Lewrie felt that some un-English loquaciousness was called for, so he prosed on. "Tarleton was the same top-lofty, arrogant shit, but Arnold, well… I s'pose it was because his wife, Peggy, was with him at the time, but he was almost pleasant. Skint and miserly with his poor stack o' coin, but pleasant. When he wasn't frettin' over what he had lost at the tables, and doin' sums in his head t'see could they afford another bottle o' wine, that is."
"And how'd a British Navy officer and his man get into Spanish New Orleans? Don't ya know they'd throw ya under the calabozo if they learn you're here?" Ellison asked with a cynical snort.
"Ah, but I'm not British any longer, d'ye see!" Lewrie rejoined with a sudden burst of inspiration. "And Jugg, well… what Irishman would claim that, if America 's open to one and all looking for a fresh start, I ask you?"

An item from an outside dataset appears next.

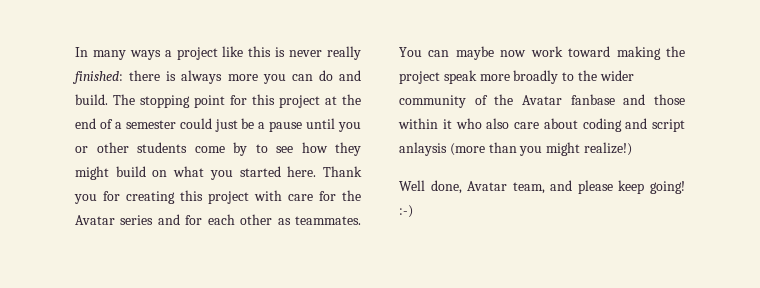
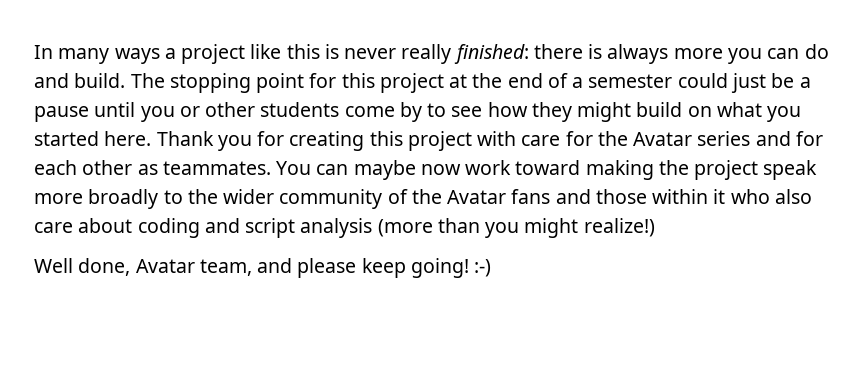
- You can maybe now work toward making the project speak more broadly to the wider community of the Avatar fanbase and those within it who also care about coding and script anlaysis (more than you might realize!)
+ You can maybe now work toward making the project speak more broadly to the wider community of the Avatar fans and those within it who also care about coding and script analysis (more than you might realize!)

"Amen t'that, sor," Jugg seconded with enthusiasm. "An' after wot Admiralty did to ya, an' all, arrah."
"Jugg, for God's sake," Lewrie spat, spinning to blow Jugg's ears off, but stopping a rant at the sight of the man's sly look. "It is not a subject I bandy about to just…" he spluttered. Admittedly, he didn't know where Jugg was going with it, nor did he have a single clue what else he should say to reestablish his manufactured identity.
Knew I'd muck this up! he scathed himself, the very details of his false background a sweat-soaked, confusing muddle in his own head.
"Just got here, did ya, Mister Willoughby?" Ellison probed.
"Ah… two days ago, aye," Lewrie told him. Dare he say that they'd come on the Panton, Leslie ship Azucena del Oeste? Would its Spanish registry save him from exposing the whole enterprise? Or was it widely known as a spy ship, the company that owned it deep in the Crown's pocket? "On the Azucena del Oeste," he cautiously added.